Bruxelles, Oxford et des saucisses roses

Petit-fils d’un homme d’origine turc et d’une femme franco-britannique, Boris Johnson a l’Europe dans le sang. Très vite, il l’aura aussi sous les yeux. Né en 1964 à New-York, il part pour Bruxelles quelques années plus tard, où son père travaille alors pour la Commission européenne. En Belgique, Boris est scolarisé deux ans à l’école européenne d’Uccle. Il y apprend, entre autres, le français : celui qui lui permettra de « lire des romans » dans la langue de Molière. Mais à mesure que la famille se rapproche de Londres, l’intérêt de l’adolescent pour le Vieux Continent s’estompe peu à peu. À Eton d’abord, collège aussi cher qu’élitiste de la banlieue londonienne, qui le forme aux codes de la haute société britannique. Au Balliol College d’Oxford ensuite, où il étudiera les lettres classiques et soignera ses fréquentations en adéquation avec son engagement politique actuel. C’est d’ailleurs là-bas qu’il côtoie un certain David Cameron, son futur-ex allié politique au sein du Tory. Sauf qu’au lieu de bâtir un nouveau projet pour le Royaume-Uni, les deux amis multiplient les frasques au sein de la célèbre et sulfureuse association d’étudiants friqués, le Bullingdon Club.

Après les bancs des meilleures écoles du Royaume, le fougueux Boris se fait une place dans les colonnes de The Times, dont il sera rapidement renvoyé pour avoir falsifié une citation de son parrain, l’historien Colin Lucas. Du coup, le jeune journaliste part se faire une réputation au Daily Telegraph - l’un des quotidiens les plus eurosceptiques du pays - au poste de correspondant... à Bruxelles. De 1989 à 1995, Johnson s’en donne à cœur joie : contre Jacques Delors, les institutions mais en faveur de certaines « saucisses roses anglaises ».

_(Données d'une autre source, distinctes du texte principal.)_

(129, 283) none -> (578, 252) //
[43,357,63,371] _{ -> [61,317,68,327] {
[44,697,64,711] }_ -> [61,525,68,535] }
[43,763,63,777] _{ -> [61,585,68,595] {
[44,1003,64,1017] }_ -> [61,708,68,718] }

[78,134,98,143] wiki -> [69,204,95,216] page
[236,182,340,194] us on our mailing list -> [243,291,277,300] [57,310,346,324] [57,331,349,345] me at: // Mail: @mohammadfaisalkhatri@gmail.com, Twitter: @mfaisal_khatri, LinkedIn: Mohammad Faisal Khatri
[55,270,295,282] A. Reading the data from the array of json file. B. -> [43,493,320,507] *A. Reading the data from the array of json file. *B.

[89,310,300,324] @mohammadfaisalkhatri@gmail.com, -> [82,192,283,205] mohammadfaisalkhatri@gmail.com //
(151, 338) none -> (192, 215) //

« Toute publicité est de la bonne publicité »

Mais cet euroscepticisme affiché est-il bien réel ? Contactée par téléphone, sa biographe, Sonia Purnell, auteure du livre Just Boris : a tale of blond ambition, nous affirme que « dans ses articles, il était très critique envers l’UE. Mais en privé, quand les gens formulaient des remarques négatives sur l’organisation, il la défendait. Il y avait une différence entre le Boris public et le Boris privé ». Il s’agit avant tout pour lui de se faire connaître du grand public. « Il écrivait des choses critiques sur l’UE pour se faire un nom, pour devenir célèbre », poursuit l’auteure. Sa défiance envers l’Union est donc loin d’être évidente.

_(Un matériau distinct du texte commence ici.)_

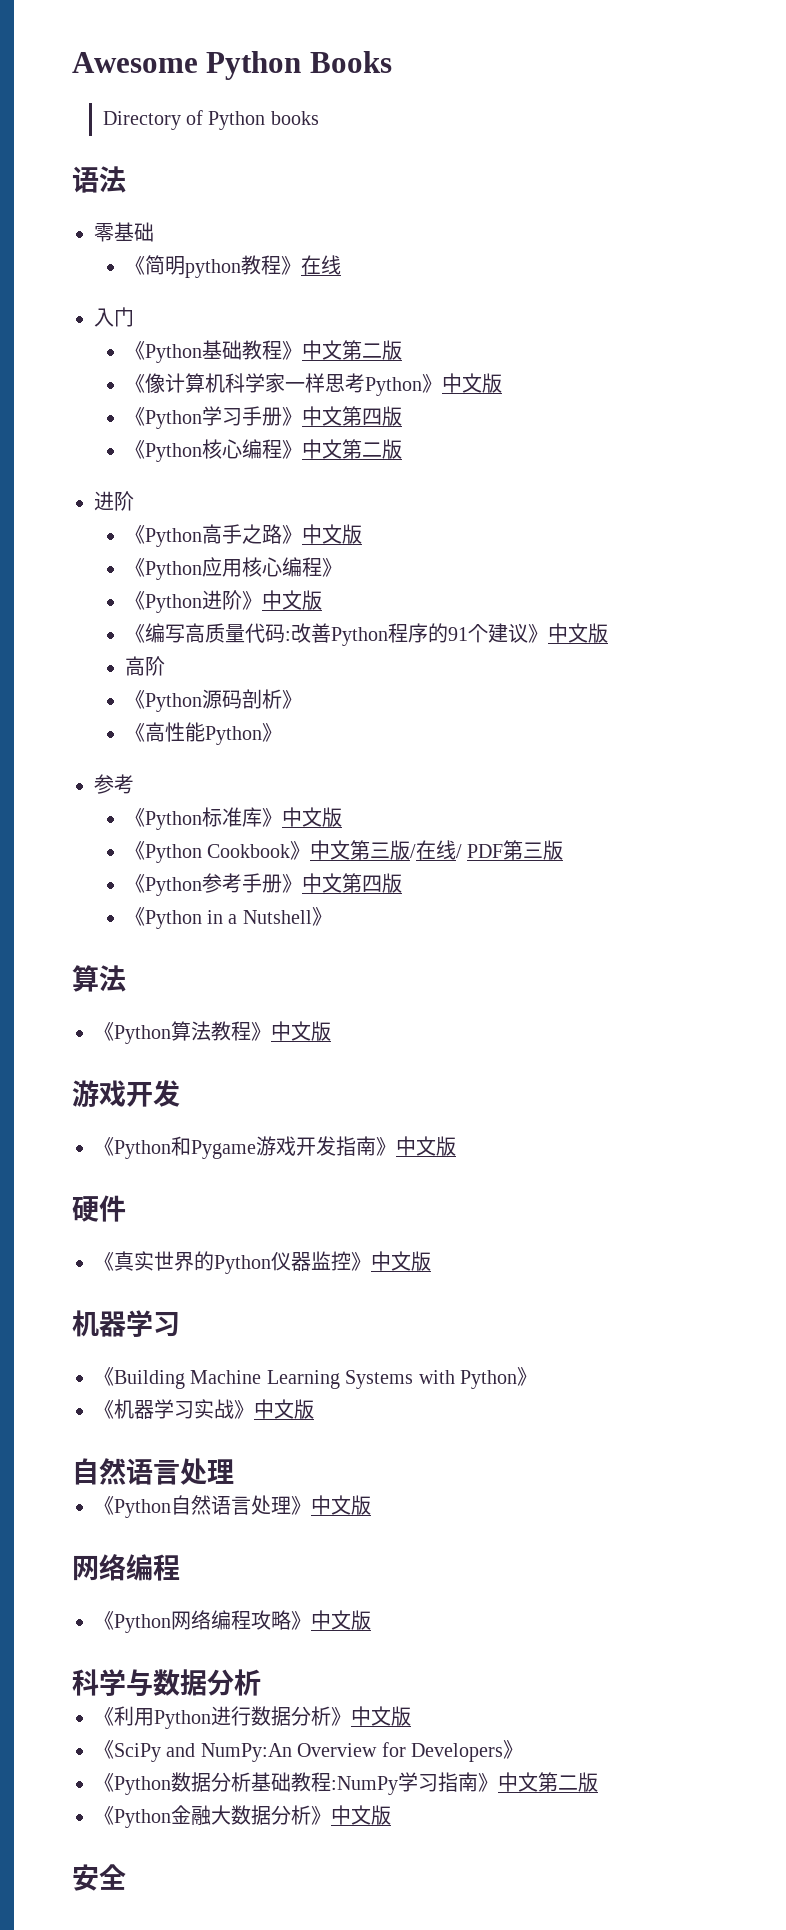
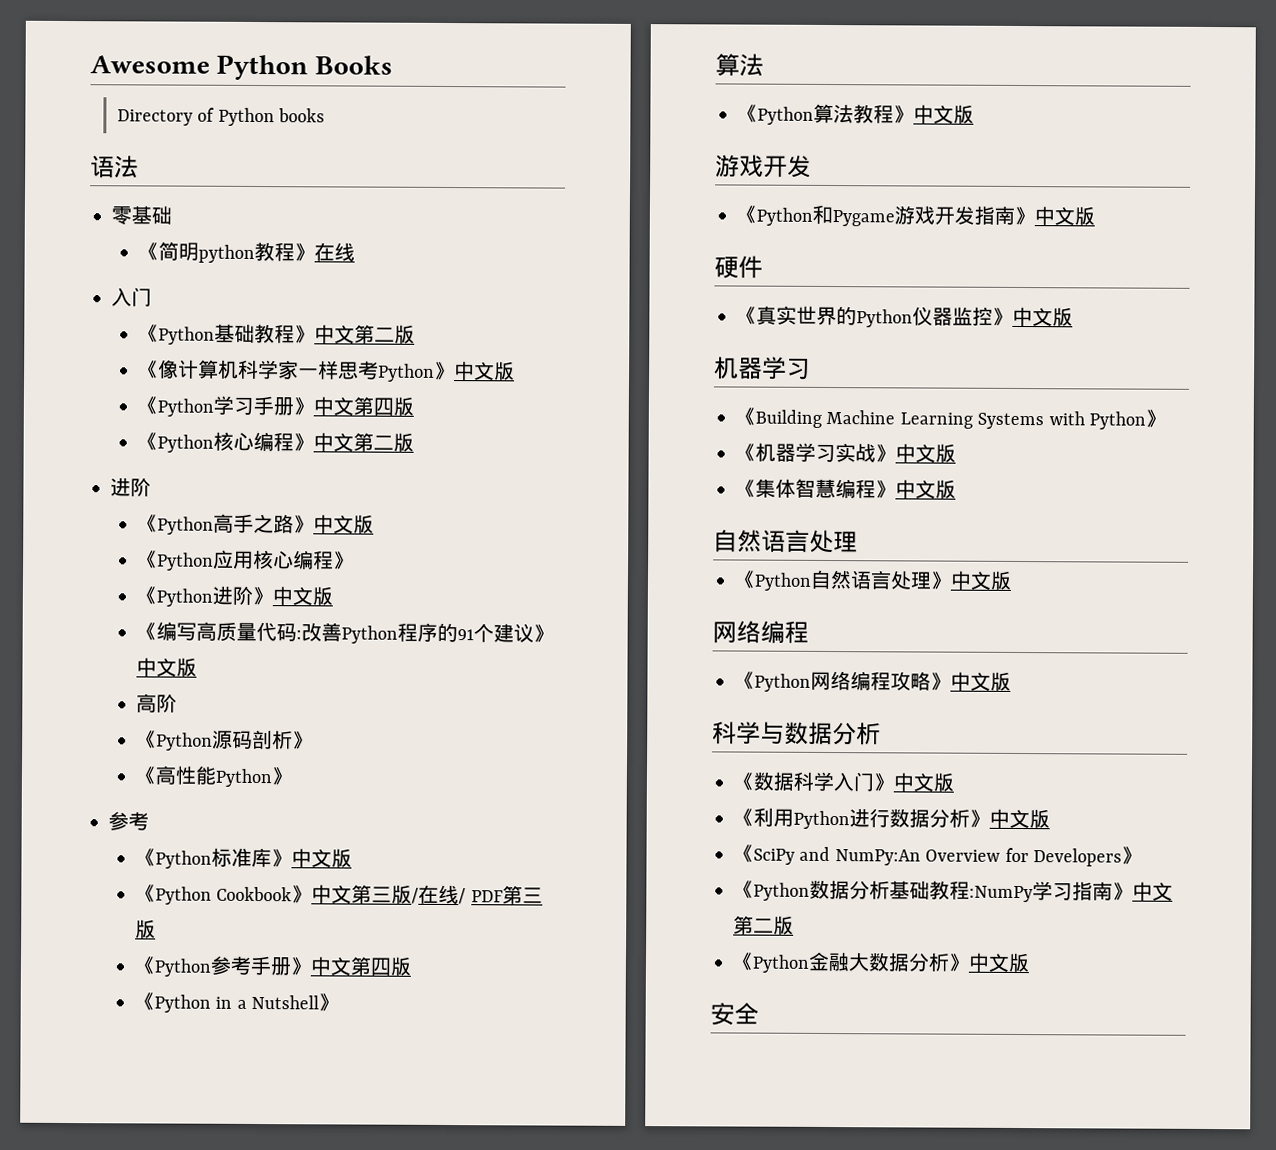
(314, 1409) none -> [735,478,956,499] // 《集体智慧编程》中文版
(261, 1682) none -> [733,771,954,792] // 《数据科学入门》中文版

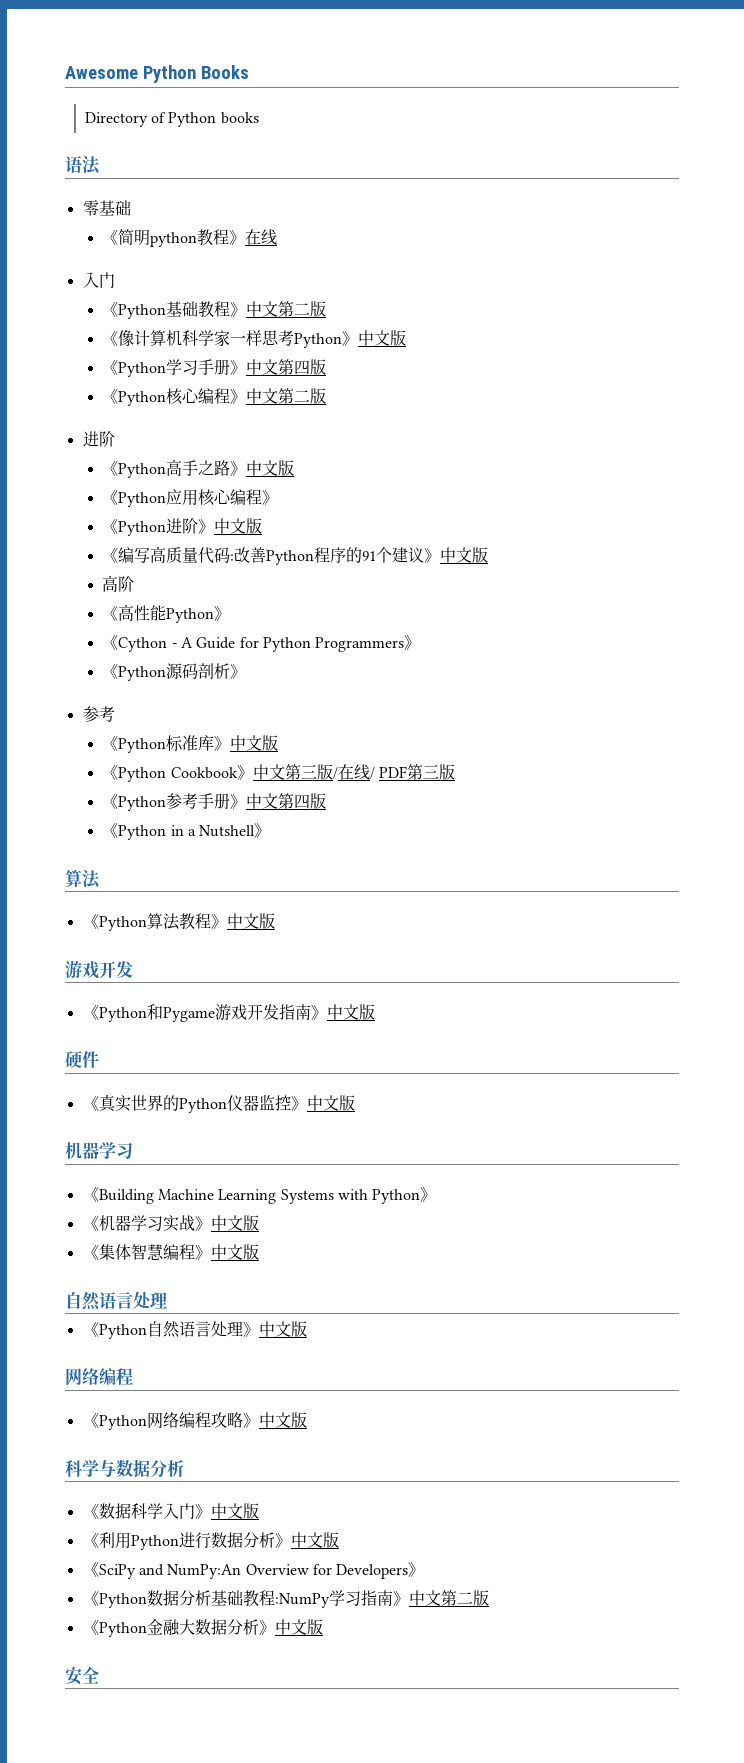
(178, 703) none -> [102,604,231,623] [102,635,421,652] // 《高性能Python》 // 《Cython - A Guide for Python Programmers》
[135,765,293,788] // 《高性能Python》 -> (247, 671) none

C’est la même stratégie qu’il applique entre 2008 et 2014, lors de ses deux mandats de maire de Londres, la ville la plus europhile du pays. Que retient-on de l’ère Boris Johnson dans Big Smoke ? Ses incartades, plus que ses décisions politiques en tout cas. Comme ce match de rugby improvisé au Japon où il plaque un enfant. Ou cette descente improbable en tyrolienne lors des Jeux Olympiques de Londres en 2012. Devant les railleries - internationales - le trublion renvoie face caméra : « Toute publicité est de la bonne publicité ». 

« Boris » en roue libre.

C’est certainement dans un énième coup de pub que le député conservateur a osé faire une comparaison entre l’Union européenne et le nazisme. Le pays est divisé sur la question de l’appartenance et les derniers sondages ne laissent présager aucun résultat évident, alors que la volonté du peuple britannique de rester dans l’Union européenne semblait davantage marquée il y a quelques mois. Et ce, même au sein du parti conservateur. Mais au-delà des stratégies de comm’, Johnson pourrait caresser d’autres desseins en faisant campagne pour le « Leave ». Et surtout, en allant défier frontalement son ancien allié. Car il est incontestable que si le vote pour la sortie de l’Union l’emportait, David Cameron se retrouverait dans une position très inconfortable au sein de son parti et du gouvernement. 

Le grand requin blanc

D’après l’actuel correspondant du Daily Telegraph à Bruxelles, Matthew Holehouse, « il y a un gros débat sur ce qu’il pense. Certains pensent que son positionnement est tactique, d’autres non ». Sonia Purnell, elle, est beaucoup moins hésitante quand on lui pose la question. « Jusqu’à récemment, il disait qu’il ne pourrait jamais être un partisan de la sortie de l’Union européenne. C’est uniquement parce qu’il veut devenir le nouveau premier ministre qu’il a changé d’avis sur le Brexit. Je pense que c’est quelqu’un de très opportuniste, parfois je le décris d’ailleurs comme un grand requin blanc. » La sortie de l’Union européenne lui offrirait ainsi une voie royale vers le 10 Downing Street. « C’est une bonne chance pour lui de devenir premier ministre, sans doute la dernière. Et il fait vraiment tout ce qu’il peut pour l’être », poursuit la biographe.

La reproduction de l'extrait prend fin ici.